En un modelo lineal, por ejemplo
$$\hat{y}_i = \beta_0 + \beta_1 x_{1i}$$
el efecto de $\mathbf{x}_1$ en la respuesta es constante. Si añadimos $\mathbf{x}_2$ al modelo y una interacción entre ambas covariables
$$\hat{y}_i = \beta_0 + \beta_1 x_{1i} + \beta_2 x_{2i} + \beta_3 (x_{1i}\times x_{2i})$$
la magnitud del efecto lineal de $\mathbf{x}_1$ depende linealmente del efecto de $\mathbf{x}_2$ .
La misma intuición guía la interpretación de un modelo de coeficientes variables como el que usted ajustó. La diferencia clave es que ahora estamos pensando en cómo la magnitud del efecto lineal de $\mathbf{x}_1$ depende sin problemas en $\mathbf{x}_2$ .
La forma de leer la trama que muestra es pensar en términos de $\hat{\beta} \times \text{ses}$ y el valor de $\hat{\beta}$ para cualquier valor de $\text{acc}$ se indica con la línea suave. El efecto de $\text{ses}$ sobre la respuesta se estima que es positiva, pero sólo para valores de $\text{acc}$ entre ~6 y ~11, con el efecto más fuerte de $\text{ses}$ sobre la respuesta encontrada en $\text{acc} \approx$ 8.
Como se trata de un modelo binomial negativo, todos los efectos anteriores están en la escala logarítmica. Habría que exponer los valores en el eje Y para ver el (ahora multiplicativo ) efecto de $\text{ses}$ en la respuesta. Sin embargo, para orientar esto, $\exp(0) = 1$ Así que la línea cero en el gráfico indica que no hay efecto o cambio en la respuesta en la escala logarítmica y en la escala de respuesta también significa que no hay efecto porque la interpretación allí es que multiplicar valores por $\exp(0) = 1$ .

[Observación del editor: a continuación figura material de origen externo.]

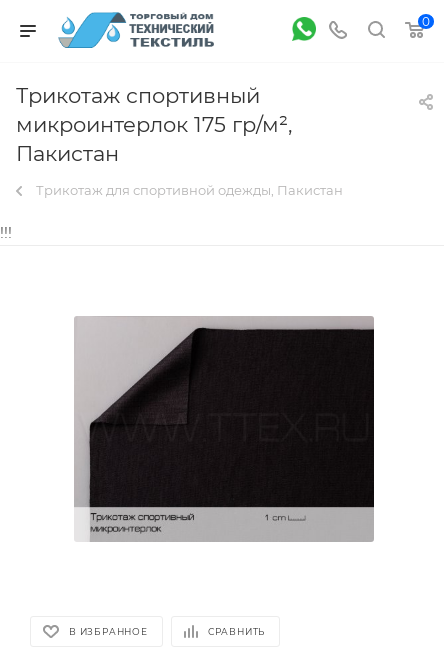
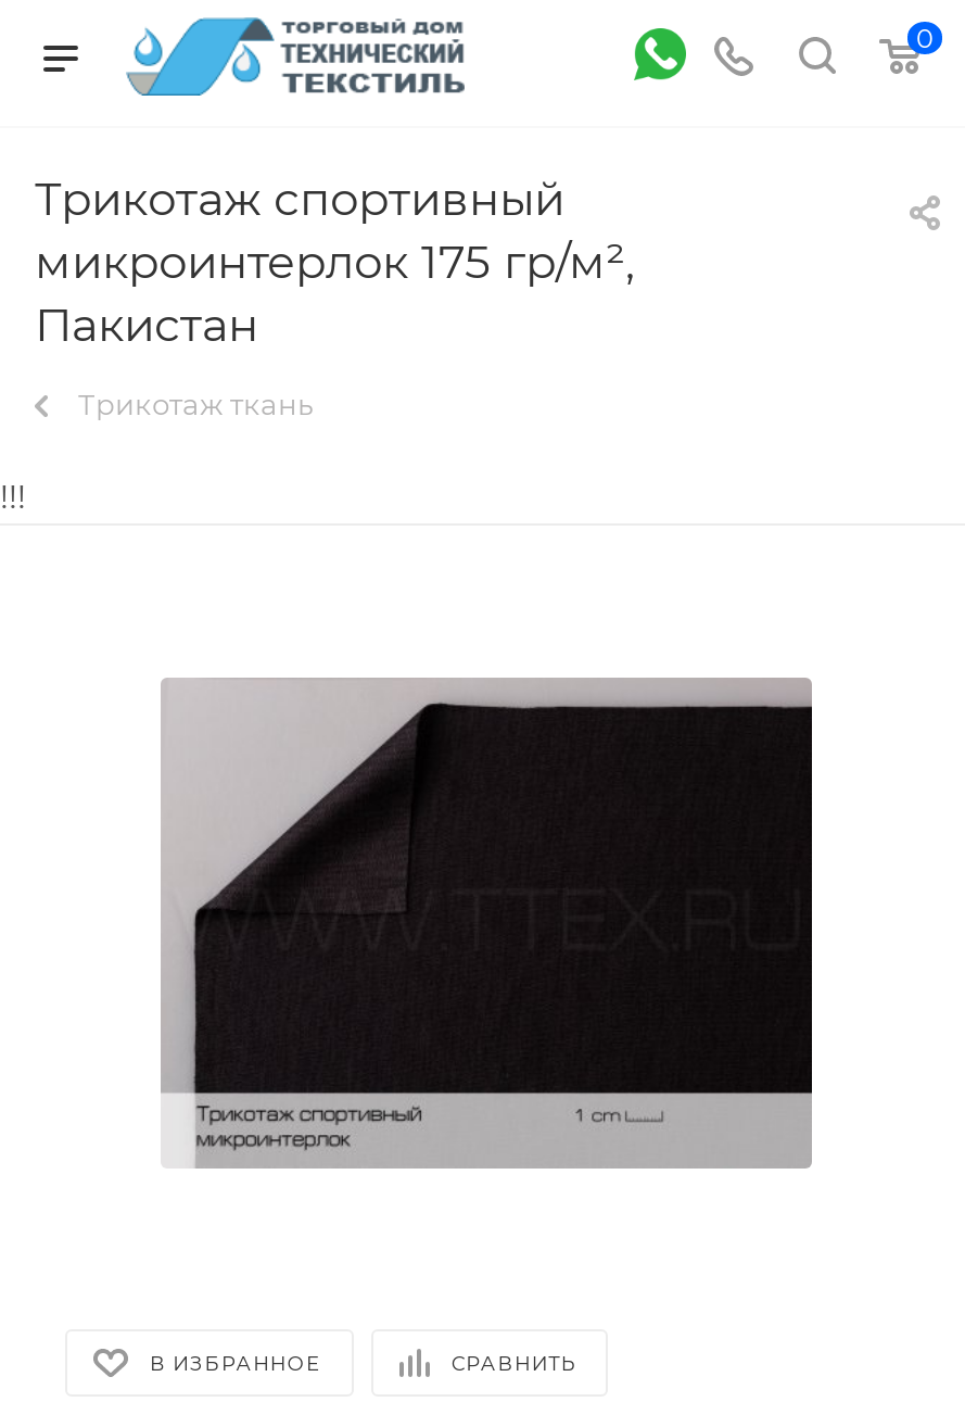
[36,182,343,198] Трикотаж для спортивной одежды, Пакистан -> [78,387,313,421] Трикотаж ткань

Si quieres profundizar en esto visualmente, haz lo que sugiere @AndrewM, y crea un nuevo marco de datos con todas las covariables excepto acc
se mantienen en sus valores medios o medianos y varían acc
sobre su alcance. Si se predice desde el modelo pasando este nuevo conjunto de datos como newdata
puede explorar los valores previstos en la escala de respuesta (utilizando type = "response"
) al variar acc
. Yo haría esto para algunos valores de sec
para que puedas ver cómo interactúan las dos variables.